## AVAILABLE DATA
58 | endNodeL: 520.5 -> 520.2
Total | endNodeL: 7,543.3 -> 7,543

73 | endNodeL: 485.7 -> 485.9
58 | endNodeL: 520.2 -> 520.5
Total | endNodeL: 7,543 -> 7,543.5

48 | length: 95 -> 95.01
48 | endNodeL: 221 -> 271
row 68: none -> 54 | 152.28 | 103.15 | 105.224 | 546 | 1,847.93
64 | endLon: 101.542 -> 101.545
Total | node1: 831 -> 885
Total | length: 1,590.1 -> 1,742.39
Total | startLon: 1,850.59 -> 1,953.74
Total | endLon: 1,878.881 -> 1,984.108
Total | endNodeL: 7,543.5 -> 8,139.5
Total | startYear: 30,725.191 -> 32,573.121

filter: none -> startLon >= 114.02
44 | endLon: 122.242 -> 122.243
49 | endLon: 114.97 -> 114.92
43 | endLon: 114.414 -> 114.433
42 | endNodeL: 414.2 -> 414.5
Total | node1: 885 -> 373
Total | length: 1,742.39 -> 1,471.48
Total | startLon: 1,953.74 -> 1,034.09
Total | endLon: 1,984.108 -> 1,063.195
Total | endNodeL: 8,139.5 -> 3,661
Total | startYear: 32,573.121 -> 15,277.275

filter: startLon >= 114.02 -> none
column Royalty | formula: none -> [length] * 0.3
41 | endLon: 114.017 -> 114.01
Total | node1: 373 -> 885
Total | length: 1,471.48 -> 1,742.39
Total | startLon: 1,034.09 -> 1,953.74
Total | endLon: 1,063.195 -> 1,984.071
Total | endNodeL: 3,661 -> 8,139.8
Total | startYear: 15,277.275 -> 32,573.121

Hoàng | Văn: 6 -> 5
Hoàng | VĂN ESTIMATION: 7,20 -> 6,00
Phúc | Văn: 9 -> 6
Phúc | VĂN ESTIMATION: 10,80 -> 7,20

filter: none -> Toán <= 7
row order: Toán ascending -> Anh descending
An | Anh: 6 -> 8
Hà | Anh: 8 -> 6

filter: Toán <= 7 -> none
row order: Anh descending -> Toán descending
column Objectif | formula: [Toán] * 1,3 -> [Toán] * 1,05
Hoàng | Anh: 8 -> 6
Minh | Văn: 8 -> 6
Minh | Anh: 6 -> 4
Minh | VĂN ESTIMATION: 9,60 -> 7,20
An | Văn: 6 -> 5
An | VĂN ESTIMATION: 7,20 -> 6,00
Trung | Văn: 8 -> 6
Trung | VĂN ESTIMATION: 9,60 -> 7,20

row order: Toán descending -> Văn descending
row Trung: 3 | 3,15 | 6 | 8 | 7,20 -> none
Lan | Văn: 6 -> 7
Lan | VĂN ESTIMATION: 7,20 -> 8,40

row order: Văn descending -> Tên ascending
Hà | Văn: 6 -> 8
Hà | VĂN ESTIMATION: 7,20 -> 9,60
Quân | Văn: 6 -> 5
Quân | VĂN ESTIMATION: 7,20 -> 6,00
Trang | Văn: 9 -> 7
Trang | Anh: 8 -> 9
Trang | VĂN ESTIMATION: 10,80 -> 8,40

## DESCRIPTION OF THE TASK
The task calls for all the records above to be repeated exactly.

## OUTPUT OF THE EXERCISE
58 | endNodeL: 520.5 -> 520.2
Total | endNodeL: 7,543.3 -> 7,543

73 | endNodeL: 485.7 -> 485.9
58 | endNodeL: 520.2 -> 520.5
Total | endNodeL: 7,543 -> 7,543.5

48 | length: 95 -> 95.01
48 | endNodeL: 221 -> 271
row 68: none -> 54 | 152.28 | 103.15 | 105.224 | 546 | 1,847.93
64 | endLon: 101.542 -> 101.545
Total | node1: 831 -> 885
Total | length: 1,590.1 -> 1,742.39
Total | startLon: 1,850.59 -> 1,953.74
Total | endLon: 1,878.881 -> 1,984.108
Total | endNodeL: 7,543.5 -> 8,139.5
Total | startYear: 30,725.191 -> 32,573.121

filter: none -> startLon >= 114.02
44 | endLon: 122.242 -> 122.243
49 | endLon: 114.97 -> 114.92
43 | endLon: 114.414 -> 114.433
42 | endNodeL: 414.2 -> 414.5
Total | node1: 885 -> 373
Total | length: 1,742.39 -> 1,471.48
Total | startLon: 1,953.74 -> 1,034.09
Total | endLon: 1,984.108 -> 1,063.195
Total | endNodeL: 8,139.5 -> 3,661
Total | startYear: 32,573.121 -> 15,277.275

filter: startLon >= 114.02 -> none
column Royalty | formula: none -> [length] * 0.3
41 | endLon: 114.017 -> 114.01
Total | node1: 373 -> 885
Total | length: 1,471.48 -> 1,742.39
Total | startLon: 1,034.09 -> 1,953.74
Total | endLon: 1,063.195 -> 1,984.071
Total | endNodeL: 3,661 -> 8,139.8
Total | startYear: 15,277.275 -> 32,573.121

Hoàng | Văn: 6 -> 5
Hoàng | VĂN ESTIMATION: 7,20 -> 6,00
Phúc | Văn: 9 -> 6
Phúc | VĂN ESTIMATION: 10,80 -> 7,20

filter: none -> Toán <= 7
row order: Toán ascending -> Anh descending
An | Anh: 6 -> 8
Hà | Anh: 8 -> 6

filter: Toán <= 7 -> none
row order: Anh descending -> Toán descending
column Objectif | formula: [Toán] * 1,3 -> [Toán] * 1,05
Hoàng | Anh: 8 -> 6
Minh | Văn: 8 -> 6
Minh | Anh: 6 -> 4
Minh | VĂN ESTIMATION: 9,60 -> 7,20
An | Văn: 6 -> 5
An | VĂN ESTIMATION: 7,20 -> 6,00
Trung | Văn: 8 -> 6
Trung | VĂN ESTIMATION: 9,60 -> 7,20

row order: Toán descending -> Văn descending
row Trung: 3 | 3,15 | 6 | 8 | 7,20 -> none
Lan | Văn: 6 -> 7
Lan | VĂN ESTIMATION: 7,20 -> 8,40

row order: Văn descending -> Tên ascending
Hà | Văn: 6 -> 8
Hà | VĂN ESTIMATION: 7,20 -> 9,60
Quân | Văn: 6 -> 5
Quân | VĂN ESTIMATION: 7,20 -> 6,00
Trang | Văn: 9 -> 7
Trang | Anh: 8 -> 9
Trang | VĂN ESTIMATION: 10,80 -> 8,40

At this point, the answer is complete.